Segment Open
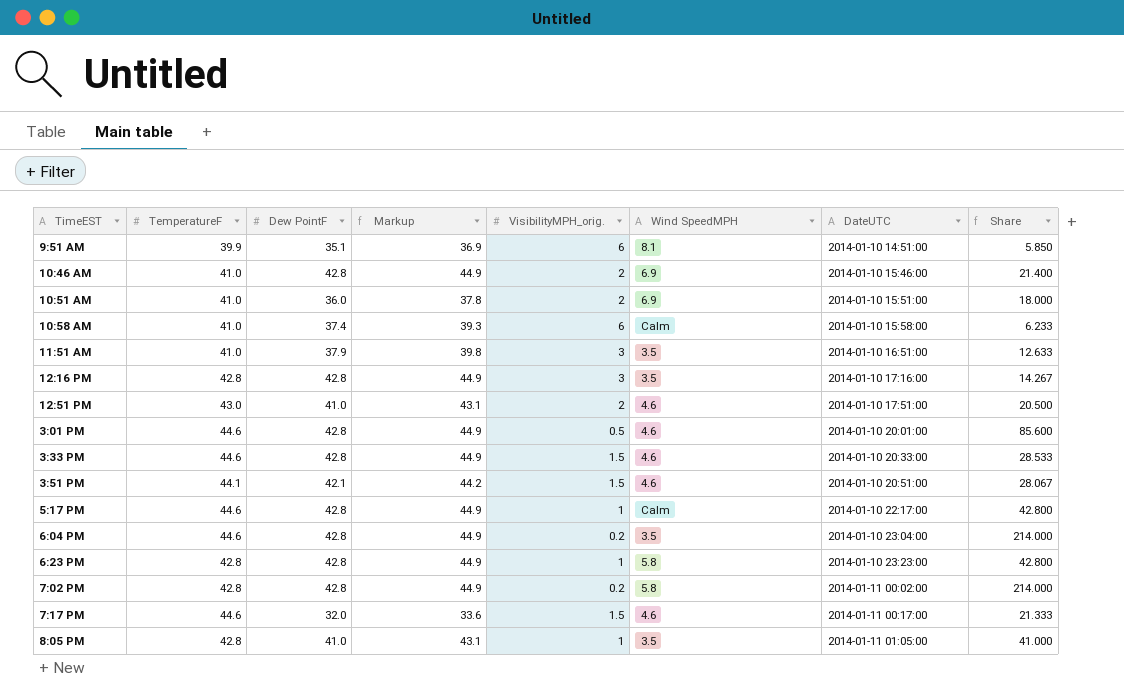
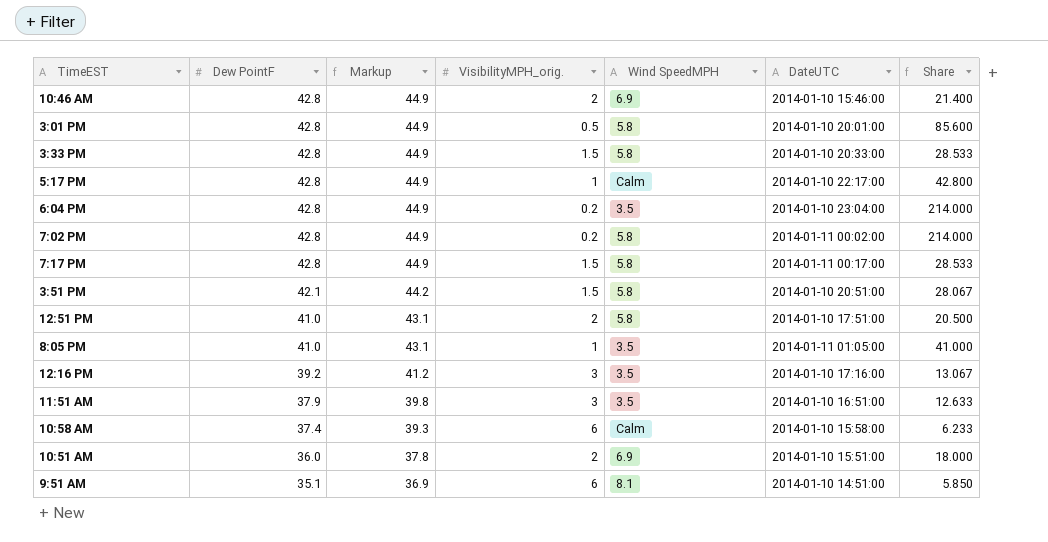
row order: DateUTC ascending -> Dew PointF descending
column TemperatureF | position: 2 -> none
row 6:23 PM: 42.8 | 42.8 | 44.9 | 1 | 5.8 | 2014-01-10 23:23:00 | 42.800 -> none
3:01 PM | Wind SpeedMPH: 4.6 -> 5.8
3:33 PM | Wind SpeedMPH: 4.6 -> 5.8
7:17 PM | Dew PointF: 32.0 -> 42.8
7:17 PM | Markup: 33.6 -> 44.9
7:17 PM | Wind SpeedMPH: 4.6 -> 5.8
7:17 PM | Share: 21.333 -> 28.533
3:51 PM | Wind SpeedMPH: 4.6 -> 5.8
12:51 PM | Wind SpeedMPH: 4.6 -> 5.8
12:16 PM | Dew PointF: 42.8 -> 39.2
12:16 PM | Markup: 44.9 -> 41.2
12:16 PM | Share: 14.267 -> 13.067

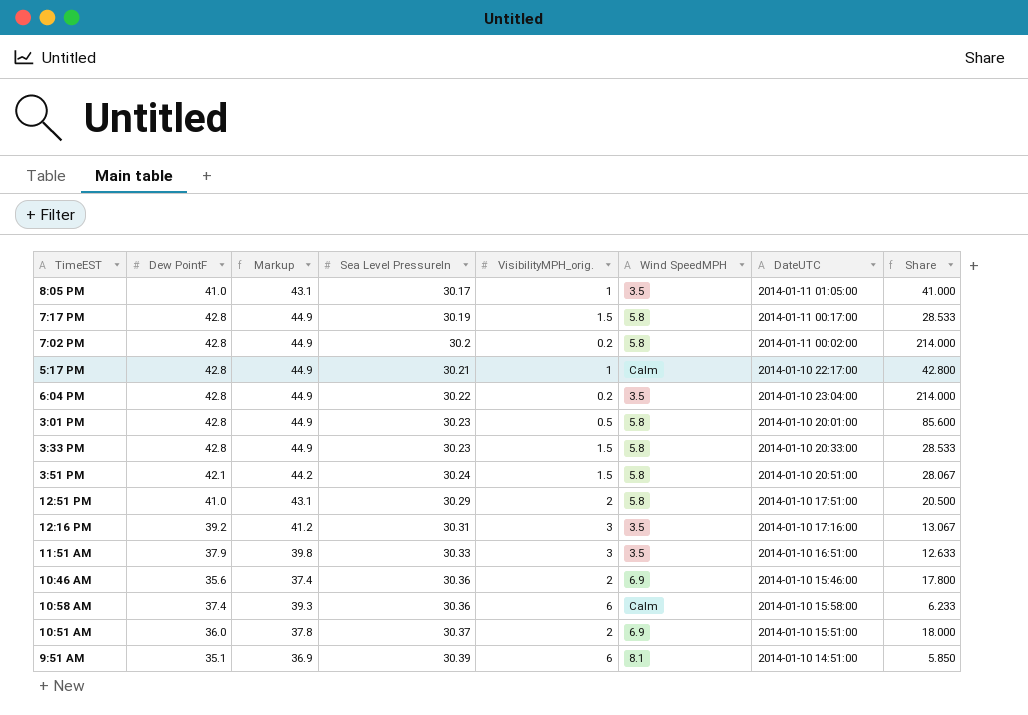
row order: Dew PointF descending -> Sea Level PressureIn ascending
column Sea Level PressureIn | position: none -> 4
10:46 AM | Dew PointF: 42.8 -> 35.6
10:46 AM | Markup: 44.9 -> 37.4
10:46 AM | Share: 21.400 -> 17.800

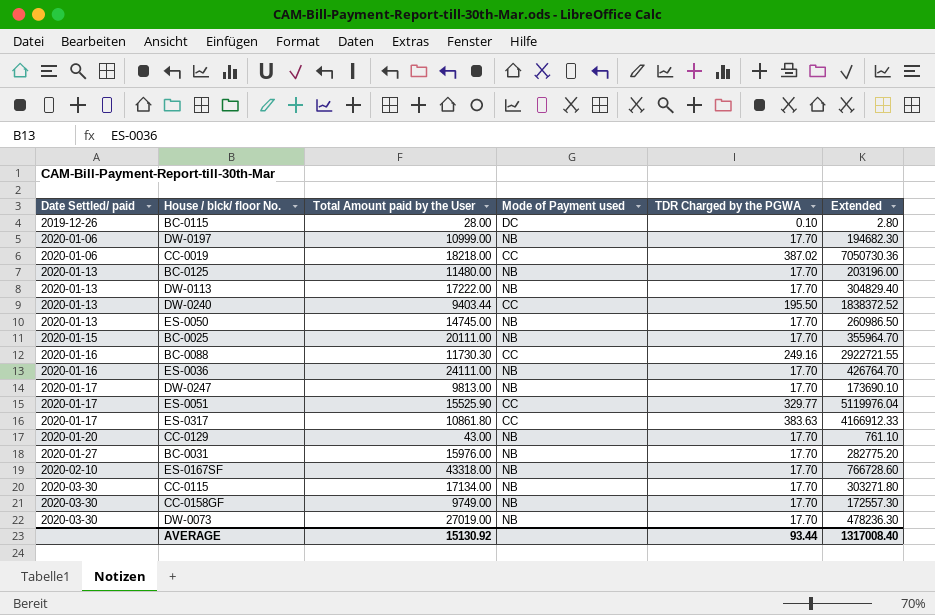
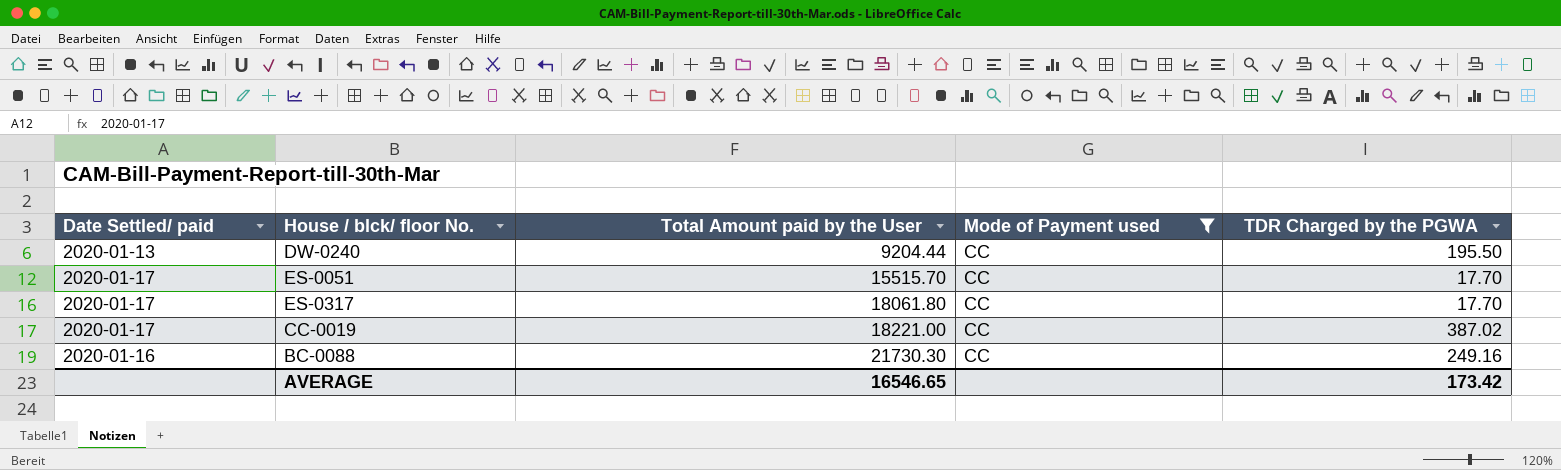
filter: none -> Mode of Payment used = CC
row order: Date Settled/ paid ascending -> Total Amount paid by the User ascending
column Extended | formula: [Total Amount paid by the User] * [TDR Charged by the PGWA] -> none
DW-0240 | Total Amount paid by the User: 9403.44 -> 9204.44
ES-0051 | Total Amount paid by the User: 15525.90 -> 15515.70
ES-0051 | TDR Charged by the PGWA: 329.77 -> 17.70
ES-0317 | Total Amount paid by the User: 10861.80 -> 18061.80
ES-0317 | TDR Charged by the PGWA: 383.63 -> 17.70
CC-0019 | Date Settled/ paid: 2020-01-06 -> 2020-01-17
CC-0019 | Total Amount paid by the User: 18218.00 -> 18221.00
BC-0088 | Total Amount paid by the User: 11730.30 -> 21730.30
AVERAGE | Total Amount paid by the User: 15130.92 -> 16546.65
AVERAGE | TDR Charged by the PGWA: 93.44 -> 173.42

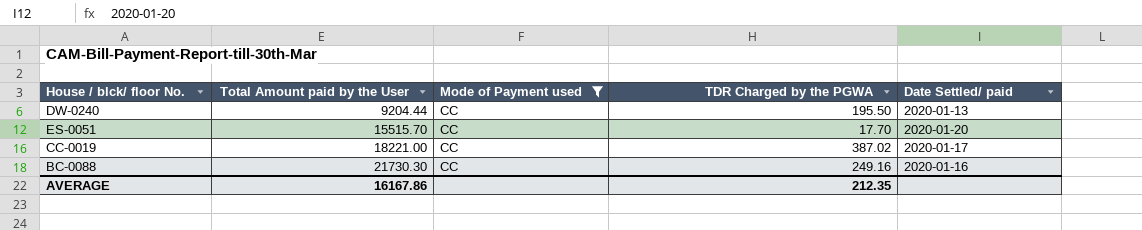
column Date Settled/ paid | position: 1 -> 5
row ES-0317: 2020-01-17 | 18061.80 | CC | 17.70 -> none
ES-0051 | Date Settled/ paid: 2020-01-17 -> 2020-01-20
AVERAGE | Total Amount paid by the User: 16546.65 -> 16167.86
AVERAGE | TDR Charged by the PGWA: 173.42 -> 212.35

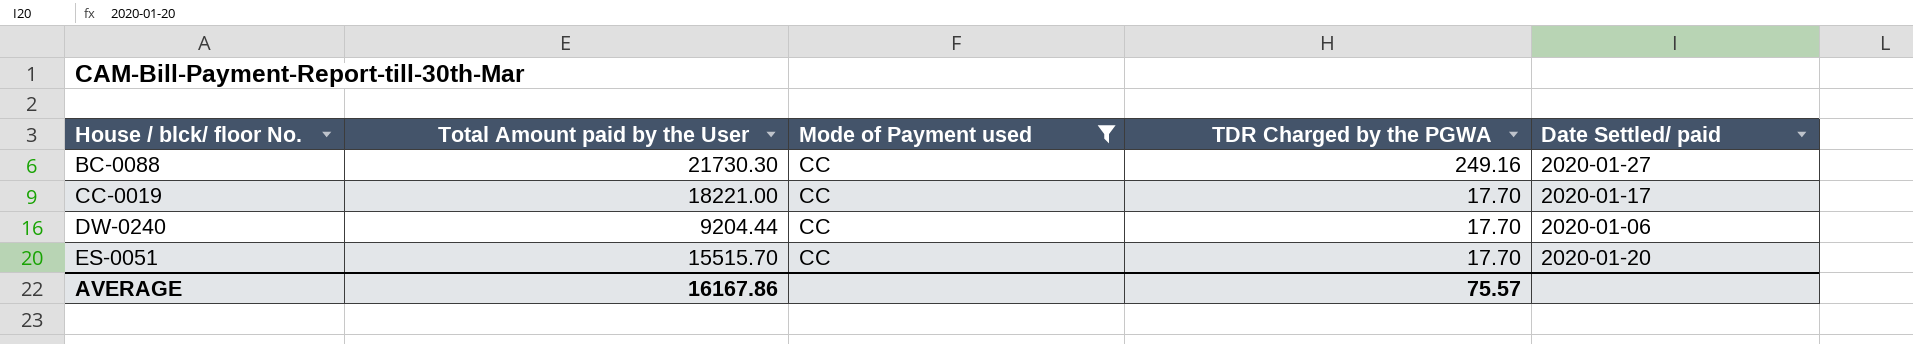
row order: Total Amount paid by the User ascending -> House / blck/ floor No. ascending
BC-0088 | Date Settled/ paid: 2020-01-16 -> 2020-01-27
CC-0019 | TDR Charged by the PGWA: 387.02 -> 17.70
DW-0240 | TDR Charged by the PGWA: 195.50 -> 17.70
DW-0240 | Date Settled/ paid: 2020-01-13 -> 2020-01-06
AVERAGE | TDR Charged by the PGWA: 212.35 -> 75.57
Segment Closed
Instructions to follow: When you copy the entries above, reproduce each line exactly and leave out any pictures.

Answer box:
row order: DateUTC ascending -> Dew PointF descending
column TemperatureF | position: 2 -> none
row 6:23 PM: 42.8 | 42.8 | 44.9 | 1 | 5.8 | 2014-01-10 23:23:00 | 42.800 -> none
3:01 PM | Wind SpeedMPH: 4.6 -> 5.8
3:33 PM | Wind SpeedMPH: 4.6 -> 5.8
7:17 PM | Dew PointF: 32.0 -> 42.8
7:17 PM | Markup: 33.6 -> 44.9
7:17 PM | Wind SpeedMPH: 4.6 -> 5.8
7:17 PM | Share: 21.333 -> 28.533
3:51 PM | Wind SpeedMPH: 4.6 -> 5.8
12:51 PM | Wind SpeedMPH: 4.6 -> 5.8
12:16 PM | Dew PointF: 42.8 -> 39.2
12:16 PM | Markup: 44.9 -> 41.2
12:16 PM | Share: 14.267 -> 13.067

row order: Dew PointF descending -> Sea Level PressureIn ascending
column Sea Level PressureIn | position: none -> 4
10:46 AM | Dew PointF: 42.8 -> 35.6
10:46 AM | Markup: 44.9 -> 37.4
10:46 AM | Share: 21.400 -> 17.800

filter: none -> Mode of Payment used = CC
row order: Date Settled/ paid ascending -> Total Amount paid by the User ascending
column Extended | formula: [Total Amount paid by the User] * [TDR Charged by the PGWA] -> none
DW-0240 | Total Amount paid by the User: 9403.44 -> 9204.44
ES-0051 | Total Amount paid by the User: 15525.90 -> 15515.70
ES-0051 | TDR Charged by the PGWA: 329.77 -> 17.70
ES-0317 | Total Amount paid by the User: 10861.80 -> 18061.80
ES-0317 | TDR Charged by the PGWA: 383.63 -> 17.70
CC-0019 | Date Settled/ paid: 2020-01-06 -> 2020-01-17
CC-0019 | Total Amount paid by the User: 18218.00 -> 18221.00
BC-0088 | Total Amount paid by the User: 11730.30 -> 21730.30
AVERAGE | Total Amount paid by the User: 15130.92 -> 16546.65
AVERAGE | TDR Charged by the PGWA: 93.44 -> 173.42

column Date Settled/ paid | position: 1 -> 5
row ES-0317: 2020-01-17 | 18061.80 | CC | 17.70 -> none
ES-0051 | Date Settled/ paid: 2020-01-17 -> 2020-01-20
AVERAGE | Total Amount paid by the User: 16546.65 -> 16167.86
AVERAGE | TDR Charged by the PGWA: 173.42 -> 212.35

row order: Total Amount paid by the User ascending -> House / blck/ floor No. ascending
BC-0088 | Date Settled/ paid: 2020-01-16 -> 2020-01-27
CC-0019 | TDR Charged by the PGWA: 387.02 -> 17.70
DW-0240 | TDR Charged by the PGWA: 195.50 -> 17.70
DW-0240 | Date Settled/ paid: 2020-01-13 -> 2020-01-06
AVERAGE | TDR Charged by the PGWA: 212.35 -> 75.57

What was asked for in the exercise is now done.